(9月10日~16日)島根

 ◆和牛品評会、厳しい結果

 仙台市で開かれた国内最大の和牛品評会「第11回全国和牛能力共進会(全共)」が11日、閉幕し、県勢は第5区(繁殖雌牛群)の6席が最高順位で、厳しい結果となった。全9区で、入賞に当たる優等賞入りを目指したが、県勢は前回を一つ下回る四つにとどまった。


 ◆県などに賠償命令

 安来市赤江町の児童養護施設「安来学園」に入所していた当時に男性児童指導員に現金を着服されたとして、県内在住の30代の男性が、同施設に児童の養育、看護を委託する県と、同施設を運営する社会福祉法人せんだん会に合計約733万円の損害賠償を求めた訴訟の判決で、松江地裁浜田支部は11日、県の監督責任などを認め、両者に合計約467万円の支払いを命じた。本多健司裁判官は判決理由で、指導員は、園長が管理する入所者の印鑑を持ち出すことができ、原告名義の通帳が容易に使えたことや、指導員が他の入所者4人からも現金を着服していることを踏まえ、着服行為があったと認めた。


 ◆司法試験に2人合格

 2017年の司法試験の合格者が12日発表され、島根大大学院法務研究科(山陰法科大学院)からは、受験者13人のうち2人(前年1人)が合格した。山陰法科大学院からの合格者は設置された04年度以降、通算28人目。同大学院は15年度に学生募集を停止し、18年度末に在学生が修了する予定。

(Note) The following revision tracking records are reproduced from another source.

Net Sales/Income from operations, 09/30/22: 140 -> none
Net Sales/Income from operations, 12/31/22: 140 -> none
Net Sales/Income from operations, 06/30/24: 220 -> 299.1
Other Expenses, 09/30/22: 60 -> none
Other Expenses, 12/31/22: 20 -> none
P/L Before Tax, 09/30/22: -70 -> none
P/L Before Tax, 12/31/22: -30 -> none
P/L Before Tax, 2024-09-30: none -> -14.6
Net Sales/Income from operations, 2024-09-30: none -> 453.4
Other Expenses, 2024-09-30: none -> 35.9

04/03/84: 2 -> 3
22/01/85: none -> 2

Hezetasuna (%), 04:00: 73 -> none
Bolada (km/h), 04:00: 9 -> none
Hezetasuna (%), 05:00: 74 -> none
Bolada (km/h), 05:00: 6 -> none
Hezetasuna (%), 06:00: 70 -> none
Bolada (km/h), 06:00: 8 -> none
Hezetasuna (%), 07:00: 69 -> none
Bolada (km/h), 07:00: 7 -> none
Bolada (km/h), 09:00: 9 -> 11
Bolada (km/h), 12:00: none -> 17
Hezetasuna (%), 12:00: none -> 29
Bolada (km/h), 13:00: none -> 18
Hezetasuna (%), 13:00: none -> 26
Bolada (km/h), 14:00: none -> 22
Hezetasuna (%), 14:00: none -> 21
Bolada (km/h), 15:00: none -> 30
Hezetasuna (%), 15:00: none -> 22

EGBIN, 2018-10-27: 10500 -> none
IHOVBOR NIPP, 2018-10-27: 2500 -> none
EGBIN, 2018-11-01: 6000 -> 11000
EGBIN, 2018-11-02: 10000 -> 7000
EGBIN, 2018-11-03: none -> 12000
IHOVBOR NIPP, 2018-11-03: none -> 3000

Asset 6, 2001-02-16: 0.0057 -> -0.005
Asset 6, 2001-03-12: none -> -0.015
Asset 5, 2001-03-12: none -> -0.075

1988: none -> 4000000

企画展「夢の美術館」会場でダリの「ポルト・リガトの聖母」(左)などを鑑賞する来場者=松江市袖師町、県立美術館
 ◆「夢の美術館」が開幕

 福岡市美術館と北九州市立美術館の代表的収蔵品を集めた企画展「夢の美術館~めぐりあう名画たち」(島根県立美術館、山陰中央新報社など主催)が12日、松江市袖師町の県立美術館で開幕した。九州の人気美術館2館が同時に改修工事に入ったことから実現した巡回展の最終会場で、本州では唯一の開催。近現代美術の巨匠らの68点を10月23日まで展示する。


 ◆益田市が支所見直しへ

 益田市は14日、市町村合併前の旧美都、匹見両町に置いている各支所で、2018年4月から支所長(部長級)を本庁の政策企画局長(同)が兼務し、現在の3課体制を廃止するなど大幅な見直しを行う方針を市議会総務文教委員会で示した。地域振興機能の強化と行財政改革が目的としている。


 ◆被疑者ノート訴訟和解

 松江刑務所に勾留された福島県内の男性(48)が取り調べ状況を記した「被疑者ノート」を刑務所職員が破棄し、権利を不当に侵害されたとして、男性と弁護人が国に220万円の損害賠償を求めた訴訟は15日、松江地裁(堀部亮一裁判長)で和解が成立した。原告側弁護団によると、和解内容は▽被告と弁護人が面会して物品の受け渡しができる「接見交通権」の重要性を双方が確認する▽破棄について松江刑務所長が原告に謝罪する▽物品を適正に管理し、再発防止に努める-など。和解金の金額は明らかにしていない。